Signs It’s Time to Consider Assisted Care for a Loved One

Mother and daughter conversing

Signs It’s Time to Consider Assisted Care for a Loved One


Deciding to move a senior loved one into assisted living is one of the hardest things you will ever have to do. It’s easy to wonder whether or not you’re doing the right thing. But in most cases, a move into assisted living is beneficial for everyone, family caregivers included. To help you navigate this difficult decision, Universal Medical Data has put together this quick guide packed with valuable tips and resources.

Indicators to Watch For

As our loved ones grow older, it can be difficult to spot definitive signs that they need help. Many people are absent-minded, forgetful, or disorganized by nature, and some level of age-related change in behavior is normal. How do you know if what you’re seeing is cause for concern?

These are some of the most common signs that indicate your loved one is struggling with their daily living tasks and may benefit from assisted care.

  • A recent accident or medical emergency.
  • Slow recovery from illness or injury.
  • Difficulty with daily living tasks like getting dressed or taking medication.
  • Neglecting self-care and personal hygiene.
  • An unusual decline in home maintenance and cleaning.
  • A fridge that’s empty or filled with spoiled food.
  • Piles of unopened mail and unpaid bills.
  • Symptoms of loneliness and isolation.

Beyond these indicators, it’s also important to consider your own well-being. How are you managing to cope with your caregiving responsibilities? If your caregiving role is taking a toll on your mental and physical health, it’s time to call in some assistance.

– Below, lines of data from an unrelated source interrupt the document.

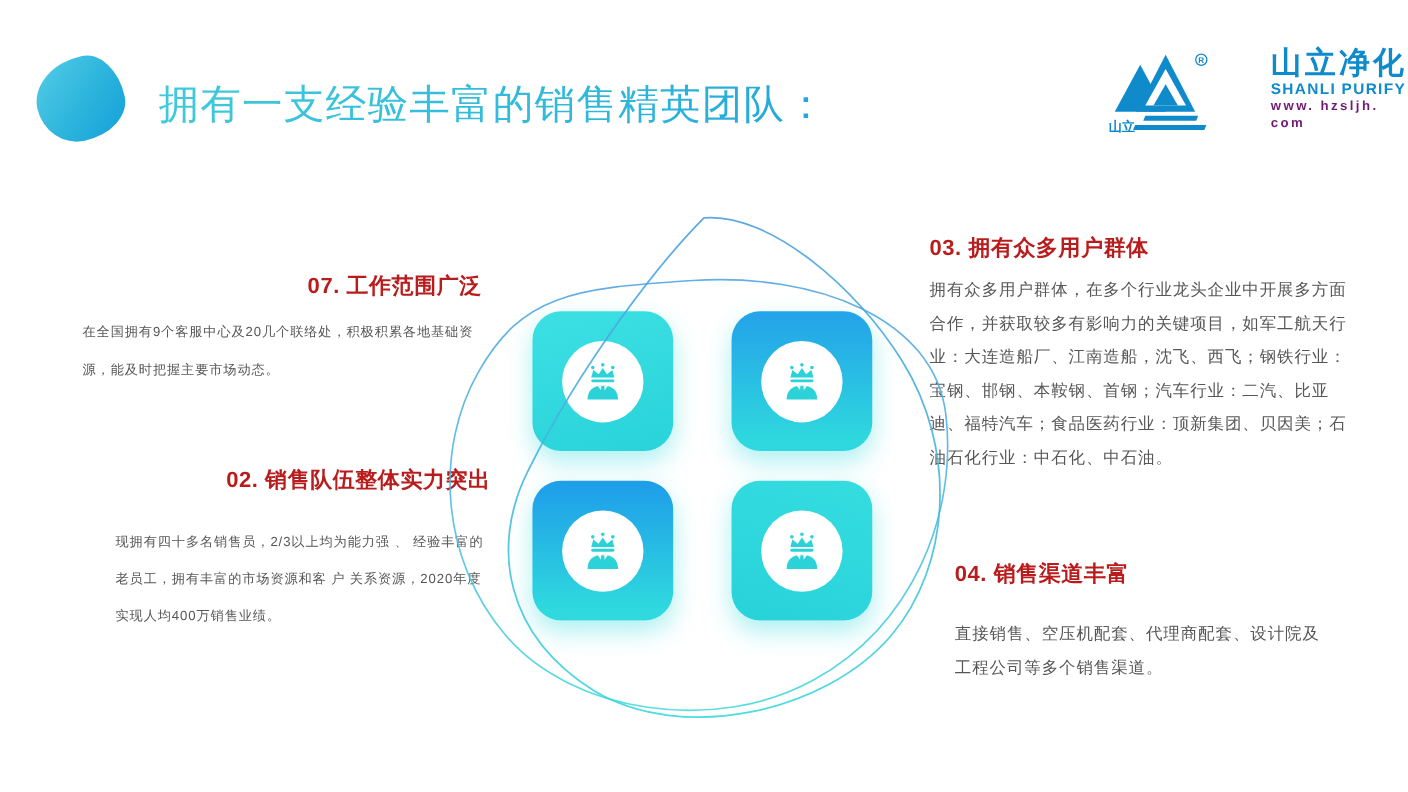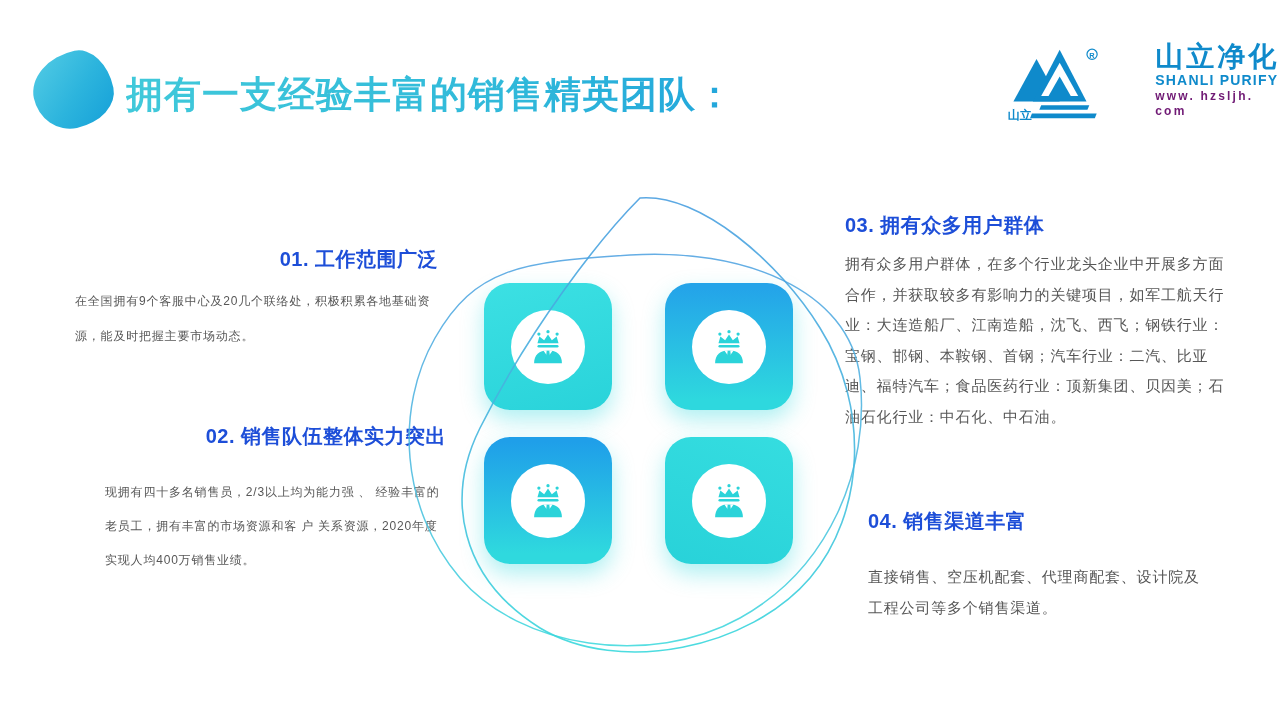"拥有一支经验丰富的销售精英团队：" .slide-title { font-weight: 700 -> 400; left: 126px -> 144px }
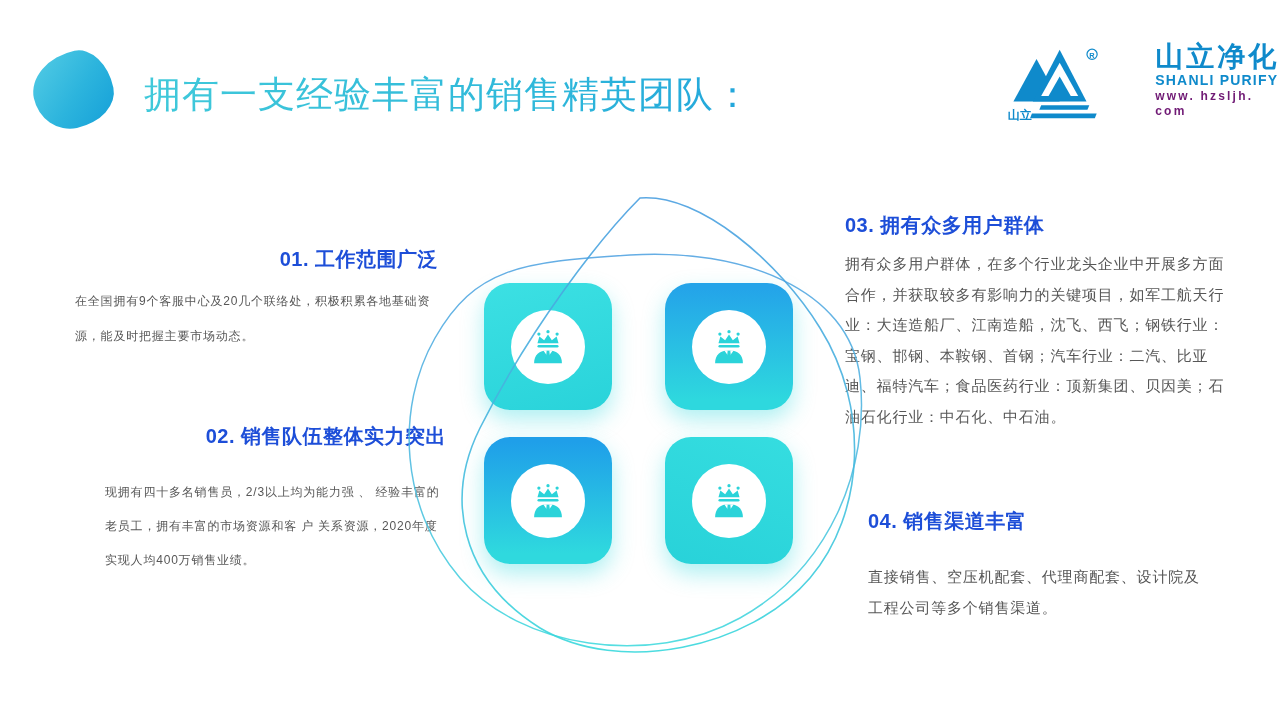"03. 拥有众多用户群体" .sec-heading { color: #1d4ed8 -> #b91c1c }
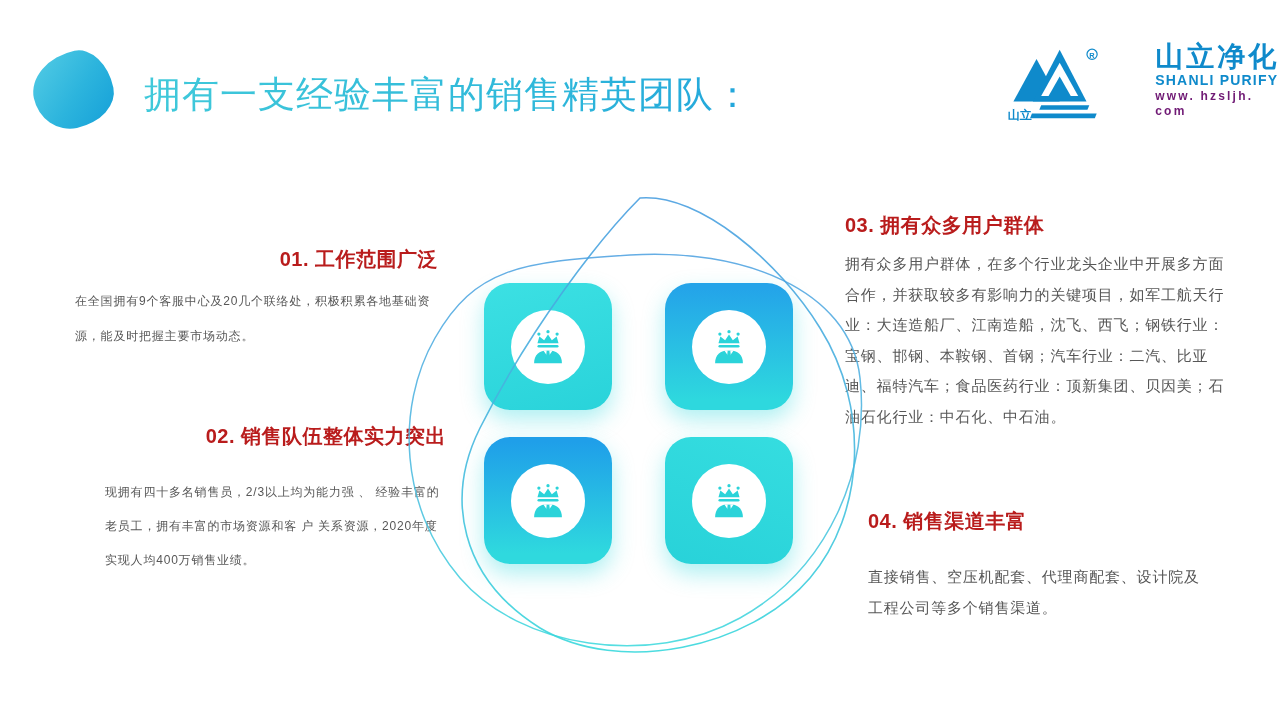"01. 工作范围广泛" div.sec-heading { text: 01 -> 07 }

Exploring Senior Living Options

Once you determine that assisted care is in everyone’s best interests, it’s time to research your senior care options. Modern Retirement explains that assisted living and independent living communities both make life easier for seniors, but they differ in some notable ways. Independent living communities enable seniors to live in their own unit while gaining access to amenities like laundry, housekeeping, and transportation. Assisted living facilities offer an additional level of care by helping with daily living activities such as dressing and medication management. Some other options to consider include adult daycare, skilled nursing, memory care, respite care, and home-based care.

Paying for Assisted Living

Paying for assisted living is a common obstacle for seniors and their loved ones. You may be able to save some money by helping your loved one age in place, making use of alternatives like adult daycare, home care, and medical alert devices to maintain their quality of life.

Make sure you evaluate all of your funding options if your loved one needs assisted living or nursing home care. The Balance recommends checking your loved one’s eligibility for Medicaid or the Veteran Aid & Attendance Pension, both of which offer financial help with assisted living costs. You could also talk to your loved one about selling their home to cover their care costs. While selling a home during the pandemic can feel a little intimidating, offering 3D walkthroughs and live video-chat tours is a great way to let buyers safely tour the home.

How to Support Your Loved One

Try to involve your loved one in this discussion as much as possible. They’ll have a much easier time with the transition if they have some say in where they’re going to live and the kind of care they will receive. Take the time to work through your feelings so you’re prepared to support your loved one through the challenging emotions that may come up during conversations about assisted living. Listen to their concerns, express empathy, and be respectful.

Last but not least, ensure you’ve collected all the necessary paperwork and forms you’ll need to act on your loved one’s behalf if you’re taking on that role. You can also sign up for Responder PHR (Personal Health Records) service that allows caregivers and first responders to access important health information in an emergency.

Making the transition to assisted living can be tough for seniors and family members alike. Take it step by step and realize that it can take time for your senior loved one to process the changes that are occurring. By starting the discussion early, you and your loved one will be better prepared to make an informed and well-researched decision.